ものすごく有機的なものにこだわっているわけではないのに、自然と身体にいいものを食べている気がするそうです。

 

トマト、なす、きゅうり、かぼちゃなどなど、多種類の野菜を栽培

渕上さんの手作りお菓子

「ほうじ茶クッキー」

 

 

③地域の方々とのお付き合い

近所の方にご飯に呼ばれてご馳走になったり、畑仕事の合間に一緒に休憩してお茶をのんだり、

都会での生活にはなかった楽しい時間だといいます。

そういうご近所付き合いのなかで、只見の言葉や方言など自分がわからないことをなんでも教えてもらえるので、

そういった意味でも貴重な時間なんだそうです。

 

 

以前このシリーズでもご紹介した 今井さん安藤さん伊豆さん有賀さん とも交流があるそうです。

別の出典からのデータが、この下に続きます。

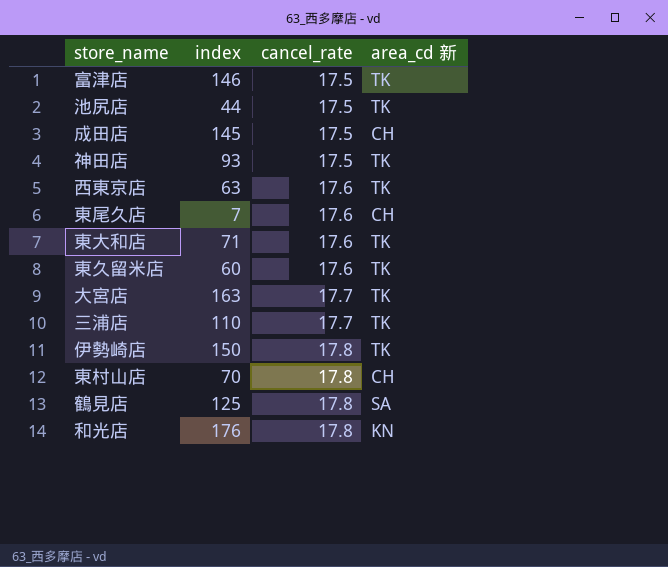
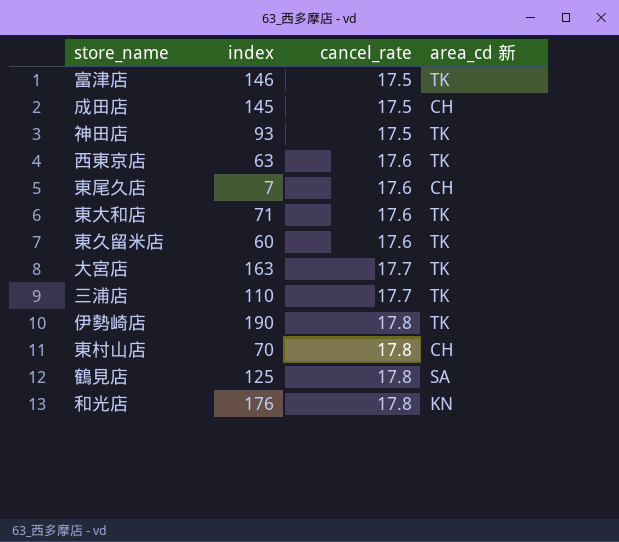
row 池尻店: 44 | 17.5 | TK -> none
伊勢崎店 | index: 150 -> 190

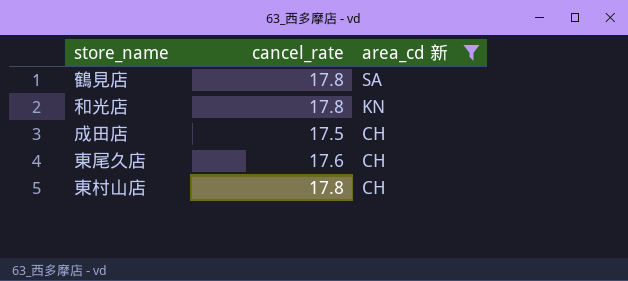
filter: none -> area_cd 新 != TK
row order: cancel_rate ascending -> area_cd 新 descending
column index | position: 2 -> none

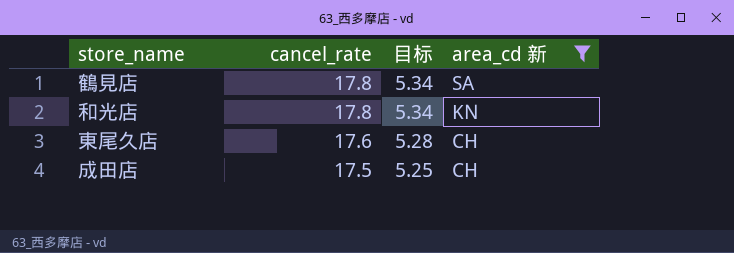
row order: area_cd 新 descending -> cancel_rate descending
column 目标 | formula: none -> [cancel_rate] * 0.3
row 東村山店: 17.8 | CH -> none

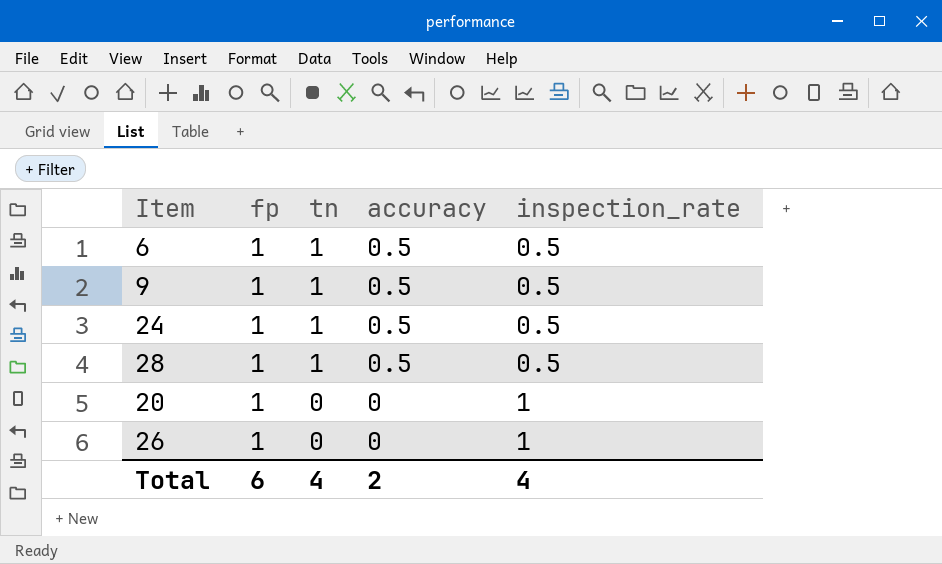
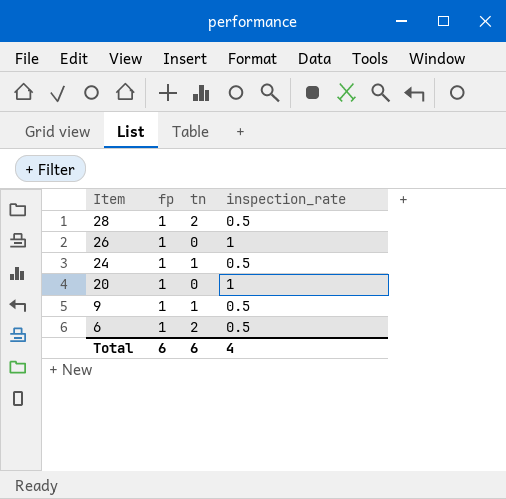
row order: tn descending -> Item descending
column accuracy | position: 4 -> none
28 | tn: 1 -> 2
6 | tn: 1 -> 2
Total | tn: 4 -> 6

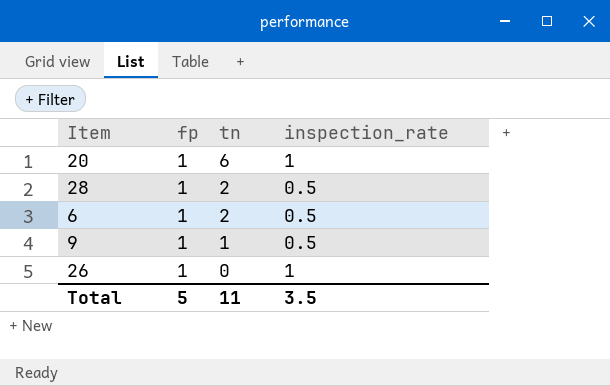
row order: Item descending -> tn descending
row 24: 1 | 1 | 0.5 -> none
20 | tn: 0 -> 6
Total | fp: 6 -> 5
Total | tn: 6 -> 11
Total | inspection_rate: 4 -> 3.5

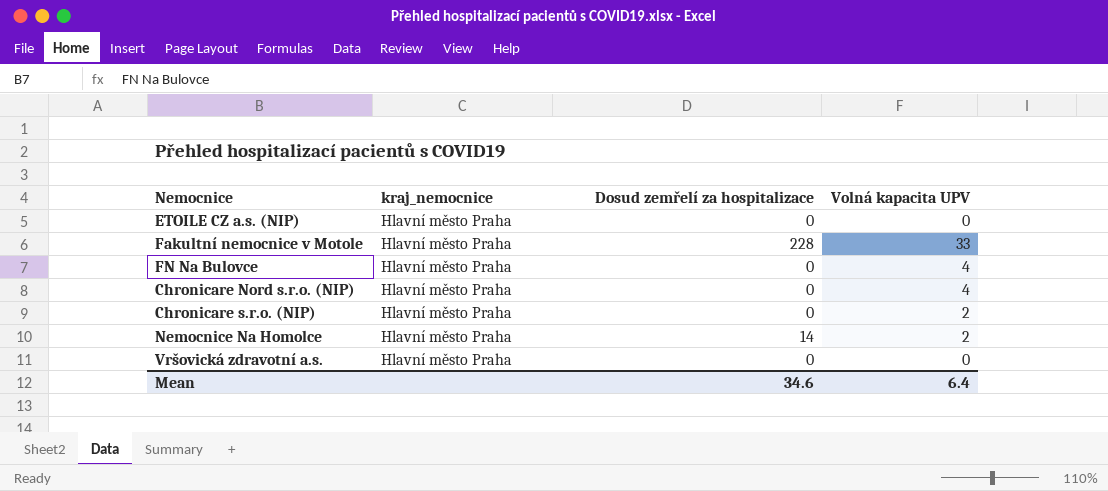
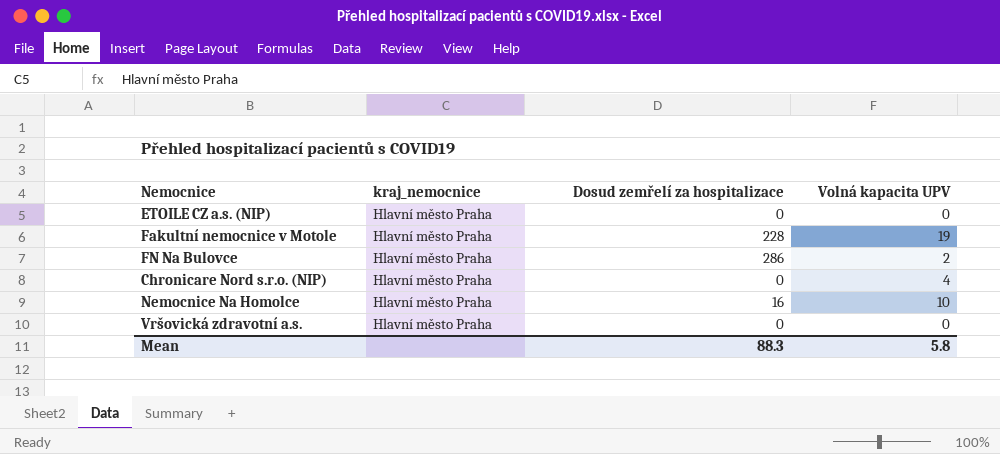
row Chronicare s.r.o. (NIP): Hlavní město Praha | 0 | 2 -> none
Fakultní nemocnice v Motole | Volná kapacita UPV: 33 -> 19
FN Na Bulovce | Dosud zemřelí za hospitalizace: 0 -> 286
FN Na Bulovce | Volná kapacita UPV: 4 -> 2
Nemocnice Na Homolce | Dosud zemřelí za hospitalizace: 14 -> 16
Nemocnice Na Homolce | Volná kapacita UPV: 2 -> 10
Mean | Dosud zemřelí za hospitalizace: 34.6 -> 88.3
Mean | Volná kapacita UPV: 6.4 -> 5.8

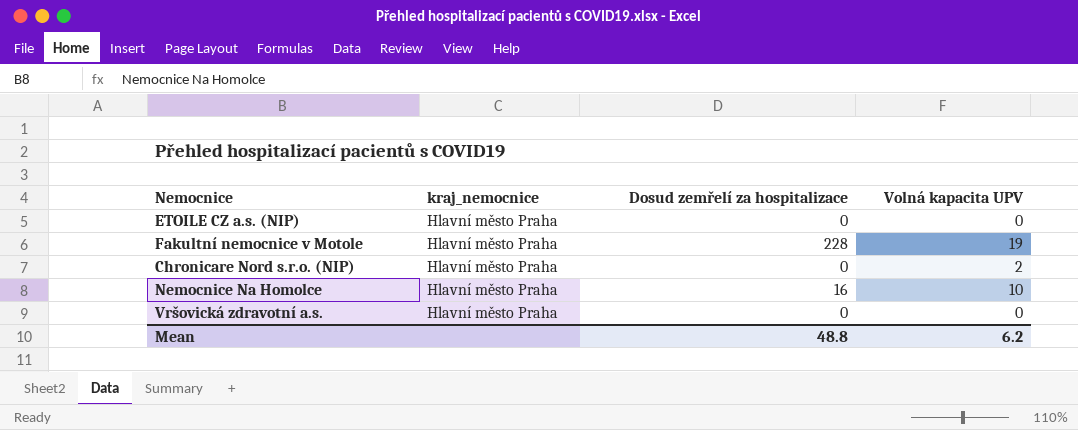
row FN Na Bulovce: Hlavní město Praha | 286 | 2 -> none
Chronicare Nord s.r.o. (NIP) | Volná kapacita UPV: 4 -> 2
Mean | Dosud zemřelí za hospitalizace: 88.3 -> 48.8
Mean | Volná kapacita UPV: 5.8 -> 6.2

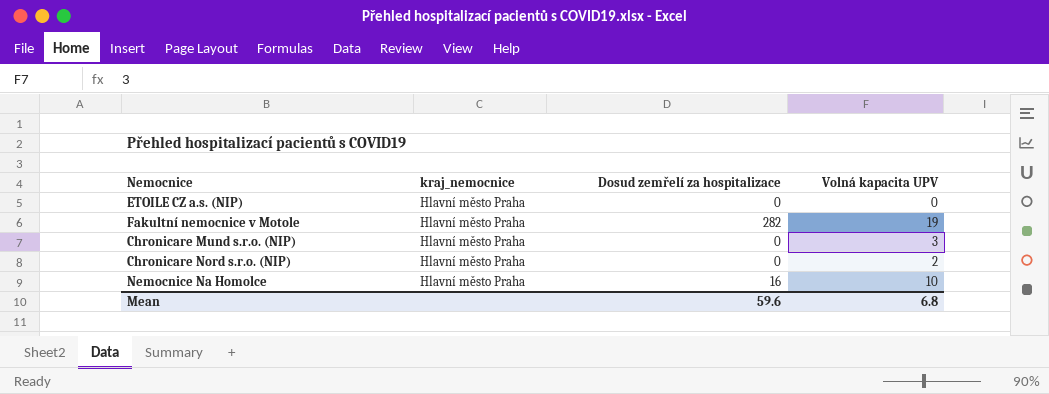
row Vršovická zdravotní a.s.: Hlavní město Praha | 0 | 0 -> none
Fakultní nemocnice v Motole | Dosud zemřelí za hospitalizace: 228 -> 282
row Chronicare Mund s.r.o. (NIP): none -> Hlavní město Praha | 0 | 3
Mean | Dosud zemřelí za hospitalizace: 48.8 -> 59.6
Mean | Volná kapacita UPV: 6.2 -> 6.8

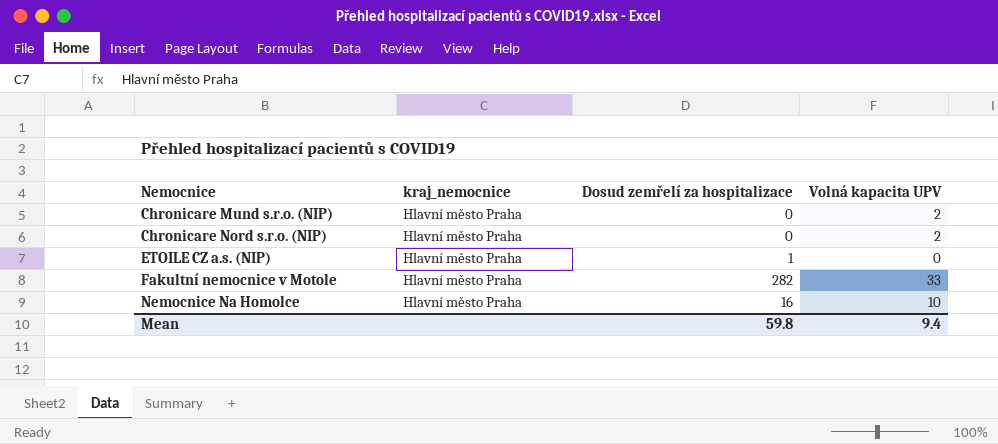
row order: none -> Nemocnice ascending
Chronicare Mund s.r.o. (NIP) | Volná kapacita UPV: 3 -> 2
ETOILE CZ a.s. (NIP) | Dosud zemřelí za hospitalizace: 0 -> 1
Fakultní nemocnice v Motole | Volná kapacita UPV: 19 -> 33
Mean | Dosud zemřelí za hospitalizace: 59.6 -> 59.8
Mean | Volná kapacita UPV: 6.8 -> 9.4

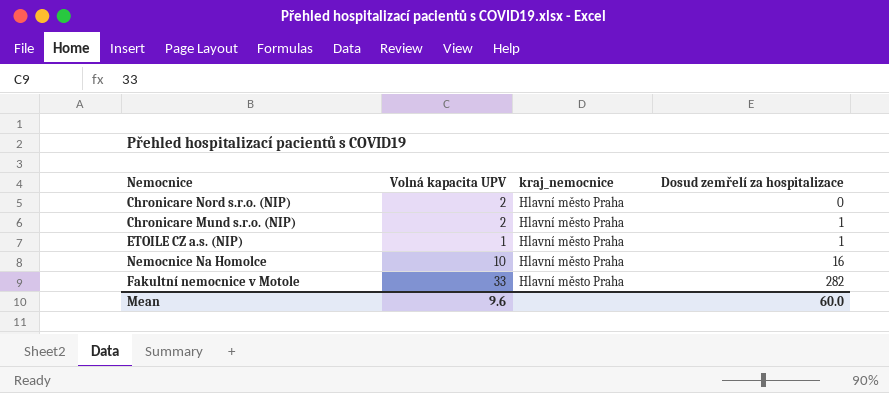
row order: Nemocnice ascending -> Dosud zemřelí za hospitalizace ascending
column Volná kapacita UPV | position: 4 -> 2
Chronicare Mund s.r.o. (NIP) | Dosud zemřelí za hospitalizace: 0 -> 1
ETOILE CZ a.s. (NIP) | Volná kapacita UPV: 0 -> 1
Mean | Volná kapacita UPV: 9.4 -> 9.6
Mean | Dosud zemřelí za hospitalizace: 59.8 -> 60.0

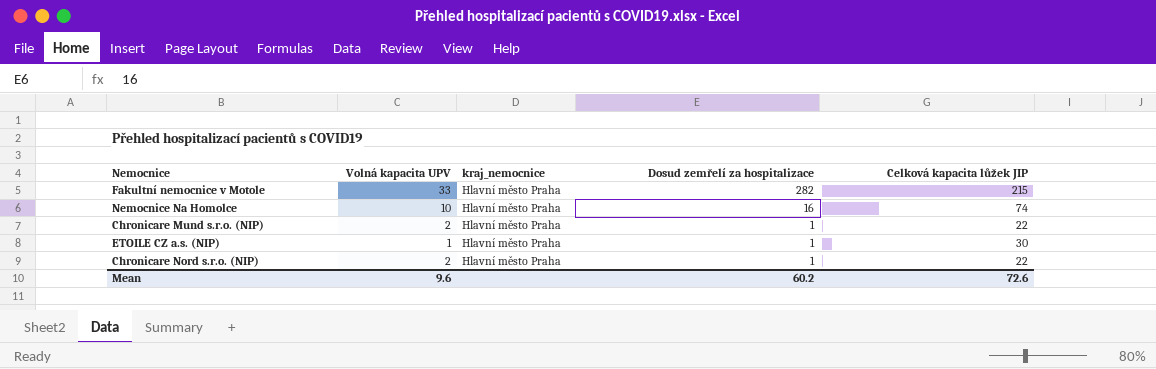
row order: Dosud zemřelí za hospitalizace ascending -> Dosud zemřelí za hospitalizace descending
column Celková kapacita lůžek JIP | position: none -> 5
Chronicare Nord s.r.o. (NIP) | Dosud zemřelí za hospitalizace: 0 -> 1
Mean | Dosud zemřelí za hospitalizace: 60.0 -> 60.2

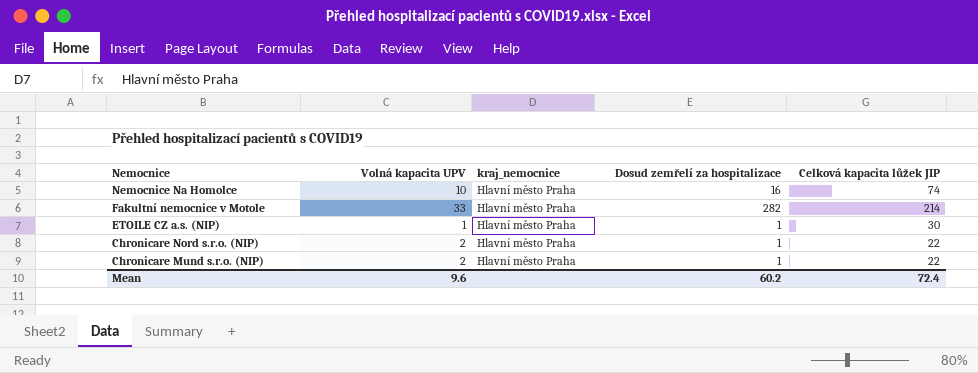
row order: Dosud zemřelí za hospitalizace descending -> Nemocnice descending
Fakultní nemocnice v Motole | Celková kapacita lůžek JIP: 215 -> 214
Mean | Celková kapacita lůžek JIP: 72.6 -> 72.4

(実は、上でご紹介したほうじ茶クッキーの写真にあるコースターは今井さんの奥様の作品です)

 

移住してきた方同士でどんな話をするのか伺うと「こんな近くに、こんなに自然があるのは幸せだよね」という話をするとか。

 

皆さんそれだけ、只見の自然が好きで只見に移住してきたんだなというのが伝わってきました。

 

 

 

■田舎暮らしを考えている方へメッセージ

 

自然が好きで畑をやるとか、自然が多い場所での暮らしを楽しむことが大事。

それから、人とのコミュニケーション。

都会暮らしよりは圧倒的に人と人との繋がりは強いから、地域の人との交流を楽しめる人であれば生活していけると思う。

 

私もやっぱり冬は大変だなと思うけど、大変だなと思った時は溜め込まないで助けてもらえばいいと思っているから

そうすればきっと楽しく生活できると思う。

 

なにより、もっと只見に住んでほしい!! 

 

 

とお話いただいた渕上さんのお宅には、自然の素材を使った小物がたくさん飾られていました。

ほんとうに自然が、只見がすきなんだなと感じました。

 

 

 

 

自然が大好き、田舎暮らしをしてみたい!!という方は、ぜひ一度只見に足を運んでみてください。